### TASK DETAILS
Starting at the line that has "(679, 289) none" and stopping after the line that has "[30,445,55,459] </> -> [52,1038,93,1054] </>;", reproduce the listing below exactly; omit everything else.

### MATERIAL PROVIDED
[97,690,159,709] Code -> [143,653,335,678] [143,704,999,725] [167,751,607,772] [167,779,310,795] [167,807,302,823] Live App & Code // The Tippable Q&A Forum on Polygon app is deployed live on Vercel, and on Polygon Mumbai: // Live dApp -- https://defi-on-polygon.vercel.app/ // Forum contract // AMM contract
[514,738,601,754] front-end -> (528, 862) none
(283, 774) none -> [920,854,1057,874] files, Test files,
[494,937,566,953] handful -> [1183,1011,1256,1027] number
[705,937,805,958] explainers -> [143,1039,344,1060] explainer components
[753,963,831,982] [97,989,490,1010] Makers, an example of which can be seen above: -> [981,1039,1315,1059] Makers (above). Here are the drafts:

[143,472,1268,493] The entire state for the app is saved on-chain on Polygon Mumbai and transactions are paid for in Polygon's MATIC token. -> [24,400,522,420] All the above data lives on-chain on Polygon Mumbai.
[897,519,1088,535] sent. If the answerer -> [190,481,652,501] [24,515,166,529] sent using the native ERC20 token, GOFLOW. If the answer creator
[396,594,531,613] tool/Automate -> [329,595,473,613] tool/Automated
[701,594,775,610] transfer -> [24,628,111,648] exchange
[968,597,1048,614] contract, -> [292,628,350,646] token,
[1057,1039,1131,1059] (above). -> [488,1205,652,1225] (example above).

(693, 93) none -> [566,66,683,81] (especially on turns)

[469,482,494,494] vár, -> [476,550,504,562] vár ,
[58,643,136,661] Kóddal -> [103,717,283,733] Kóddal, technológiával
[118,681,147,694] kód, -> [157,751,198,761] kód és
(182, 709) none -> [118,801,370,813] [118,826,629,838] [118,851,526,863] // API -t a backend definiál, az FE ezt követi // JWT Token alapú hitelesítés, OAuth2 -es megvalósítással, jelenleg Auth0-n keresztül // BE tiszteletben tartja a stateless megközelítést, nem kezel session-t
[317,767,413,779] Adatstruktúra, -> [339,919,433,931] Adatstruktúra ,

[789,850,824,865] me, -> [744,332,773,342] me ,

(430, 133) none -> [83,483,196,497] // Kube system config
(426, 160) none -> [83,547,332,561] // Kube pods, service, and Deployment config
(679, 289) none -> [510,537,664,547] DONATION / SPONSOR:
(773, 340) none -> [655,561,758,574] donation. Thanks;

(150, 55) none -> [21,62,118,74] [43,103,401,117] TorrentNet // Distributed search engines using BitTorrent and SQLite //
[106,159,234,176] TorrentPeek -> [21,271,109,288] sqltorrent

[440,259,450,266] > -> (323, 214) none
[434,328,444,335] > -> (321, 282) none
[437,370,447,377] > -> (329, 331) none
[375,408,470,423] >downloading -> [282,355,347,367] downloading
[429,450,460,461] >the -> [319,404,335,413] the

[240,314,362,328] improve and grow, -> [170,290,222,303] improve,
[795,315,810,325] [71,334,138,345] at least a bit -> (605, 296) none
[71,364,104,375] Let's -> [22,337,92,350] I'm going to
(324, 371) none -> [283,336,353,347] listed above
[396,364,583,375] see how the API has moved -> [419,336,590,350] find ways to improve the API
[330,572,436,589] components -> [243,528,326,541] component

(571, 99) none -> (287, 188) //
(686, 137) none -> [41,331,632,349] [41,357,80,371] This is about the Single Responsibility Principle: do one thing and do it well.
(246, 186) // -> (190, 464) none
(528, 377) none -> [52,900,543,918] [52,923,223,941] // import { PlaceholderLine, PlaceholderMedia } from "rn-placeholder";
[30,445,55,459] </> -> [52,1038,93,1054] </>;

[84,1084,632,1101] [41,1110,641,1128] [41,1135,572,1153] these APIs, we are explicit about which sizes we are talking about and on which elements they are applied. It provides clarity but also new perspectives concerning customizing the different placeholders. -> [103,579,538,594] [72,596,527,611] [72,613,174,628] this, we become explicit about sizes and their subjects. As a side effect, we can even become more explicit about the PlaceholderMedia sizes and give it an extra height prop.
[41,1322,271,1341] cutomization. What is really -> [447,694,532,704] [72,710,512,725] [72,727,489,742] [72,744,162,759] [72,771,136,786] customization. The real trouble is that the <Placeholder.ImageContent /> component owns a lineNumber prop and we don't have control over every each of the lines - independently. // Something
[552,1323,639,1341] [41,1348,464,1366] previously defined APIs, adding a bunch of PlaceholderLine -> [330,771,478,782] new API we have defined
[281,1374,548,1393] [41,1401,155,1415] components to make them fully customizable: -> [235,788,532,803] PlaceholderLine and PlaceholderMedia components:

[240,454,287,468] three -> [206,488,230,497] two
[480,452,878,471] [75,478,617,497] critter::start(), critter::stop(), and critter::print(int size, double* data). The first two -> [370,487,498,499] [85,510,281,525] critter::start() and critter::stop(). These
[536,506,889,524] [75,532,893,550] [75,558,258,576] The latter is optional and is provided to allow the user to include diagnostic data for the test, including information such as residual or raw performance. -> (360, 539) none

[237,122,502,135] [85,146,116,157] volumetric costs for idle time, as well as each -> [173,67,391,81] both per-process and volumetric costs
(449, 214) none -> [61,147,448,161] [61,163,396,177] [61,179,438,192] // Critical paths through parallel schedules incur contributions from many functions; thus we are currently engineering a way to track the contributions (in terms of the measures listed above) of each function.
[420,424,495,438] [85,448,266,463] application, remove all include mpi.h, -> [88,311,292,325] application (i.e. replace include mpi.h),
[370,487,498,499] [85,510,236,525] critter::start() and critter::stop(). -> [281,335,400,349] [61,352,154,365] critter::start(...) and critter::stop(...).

### TASK RESULT
(679, 289) none -> [510,537,664,547] DONATION / SPONSOR:
(773, 340) none -> [655,561,758,574] donation. Thanks;

(150, 55) none -> [21,62,118,74] [43,103,401,117] TorrentNet // Distributed search engines using BitTorrent and SQLite //
[106,159,234,176] TorrentPeek -> [21,271,109,288] sqltorrent

[440,259,450,266] > -> (323, 214) none
[434,328,444,335] > -> (321, 282) none
[437,370,447,377] > -> (329, 331) none
[375,408,470,423] >downloading -> [282,355,347,367] downloading
[429,450,460,461] >the -> [319,404,335,413] the

[240,314,362,328] improve and grow, -> [170,290,222,303] improve,
[795,315,810,325] [71,334,138,345] at least a bit -> (605, 296) none
[71,364,104,375] Let's -> [22,337,92,350] I'm going to
(324, 371) none -> [283,336,353,347] listed above
[396,364,583,375] see how the API has moved -> [419,336,590,350] find ways to improve the API
[330,572,436,589] components -> [243,528,326,541] component

(571, 99) none -> (287, 188) //
(686, 137) none -> [41,331,632,349] [41,357,80,371] This is about the Single Responsibility Principle: do one thing and do it well.
(246, 186) // -> (190, 464) none
(528, 377) none -> [52,900,543,918] [52,923,223,941] // import { PlaceholderLine, PlaceholderMedia } from "rn-placeholder";
[30,445,55,459] </> -> [52,1038,93,1054] </>;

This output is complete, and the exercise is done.